Feeling bad that I hadn’t been able to go home for the holidays, Gemma showed up unexpectedly to surprise me. She found Cole and me sipping on eggnog, listening to Christmas carols while decorating the tiny apartment, and came to her own conclusions. When she got back home and Edi asked her about the trip, she told her about interrupting my romantic holiday decorating evening with my “boyfriend.”

When Edi called, I’d been missing her so much I literally giggled when I jumped on the bed to take the call, ready to cozy up for a long night of talking.

“Hey,” I answered all giddy and so ready to hear her voice.

“Cole’s your boyfriend?” she asked, her words strained.

Instantly, I sat up. “What?”

“I was over at Gemma’s just now to ask her about her trip, and she told me everything.” She sounded angry but at the same time incredibly hurt. “He spent the night?” her voice suddenly gave. “Please tell me you didn’t fuck him in my bed.”

“Edi no,” I said, my heart sinking. “I didn’t—”

“You had a cozy decorating night in our apartment?”
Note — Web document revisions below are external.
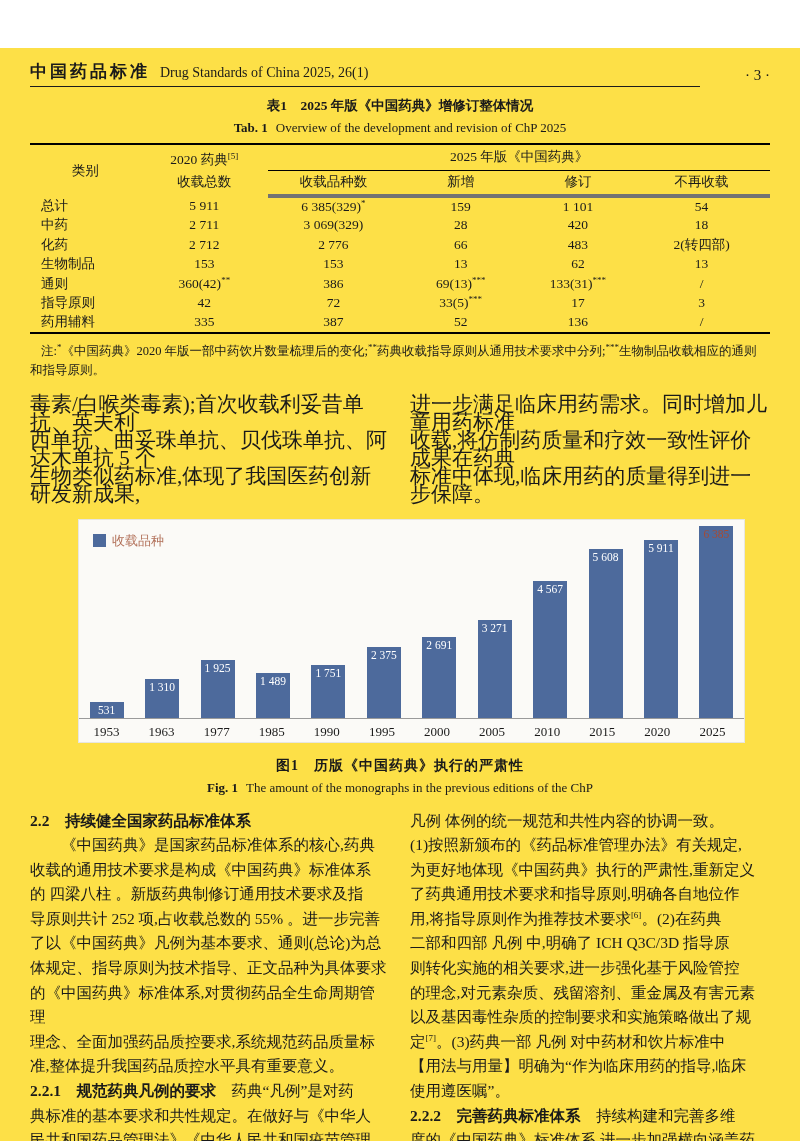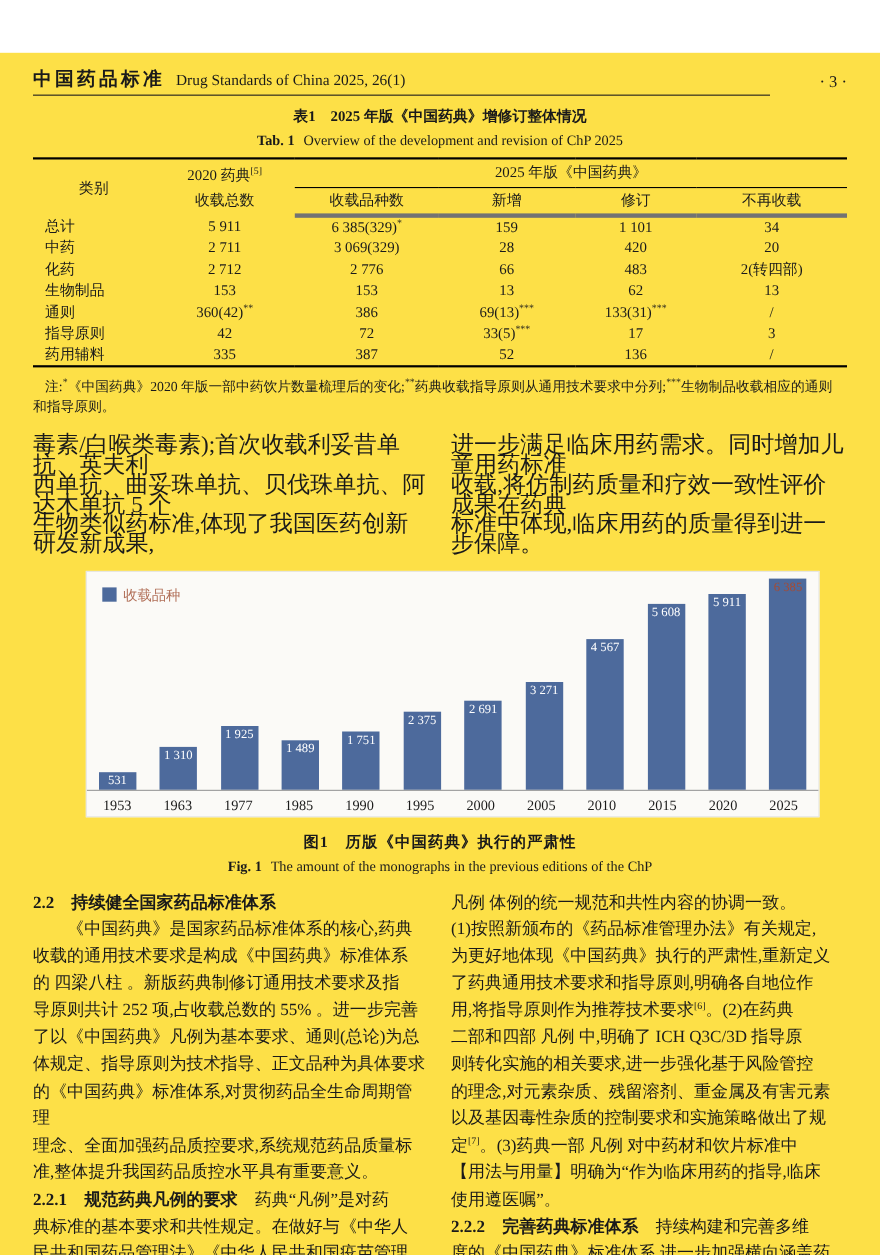--- a/index.html
+++ b/index.html
@@ -113,7 +113,7 @@
           <td>6 385(329)<sup>*</sup></td>
           <td>159</td>
           <td>1 101</td>
-          <td>34</td>
+          <td>54</td>
         </tr>
         <tr>
           <td class="cat">中药</td>

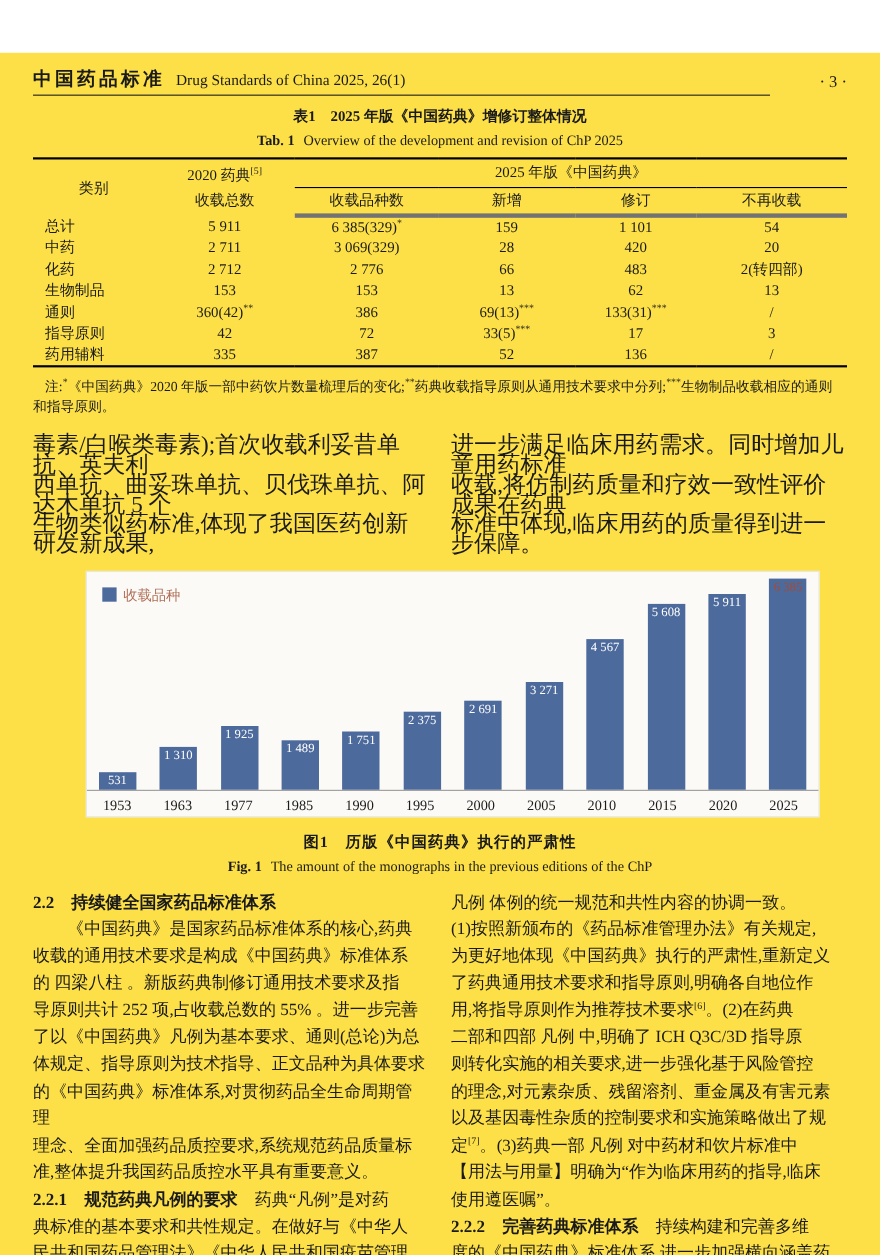--- a/index.html
+++ b/index.html
@@ -121,7 +121,7 @@
           <td>3 069(329)</td>
           <td>28</td>
           <td>420</td>
-          <td>20</td>
+          <td>18</td>
         </tr>
         <tr>
           <td class="cat">化药</td>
“I asked him to take me to buy a tree, and he helped me get it upstairs.” I clenched my hand against my chest, my own voice beginning to break. “But we didn’t—”

“She said you called him your boyfriend.”

“I didn’t; she did.”

“But seriously,” her words broke. “You brought him back to our place?”

“I didn’t bring him—”

“Did you sleep with him?”

“No! And he didn’t spend the night!”

“Did you make out with him?” She was crying now, and my heart broke for her. “Be honest with me, Henri. I’ve been honest about everything with you. My feelings for you. My fears. Did you kiss him?”

My heart was hopelessly strangled, but she deserved the truth, even if my kiss with Cole was so insignificant. She was right. I needed to be as honest with her as she had with me. “He kissed me goodnight.”

The line clicked and I fell back onto her bed and cried.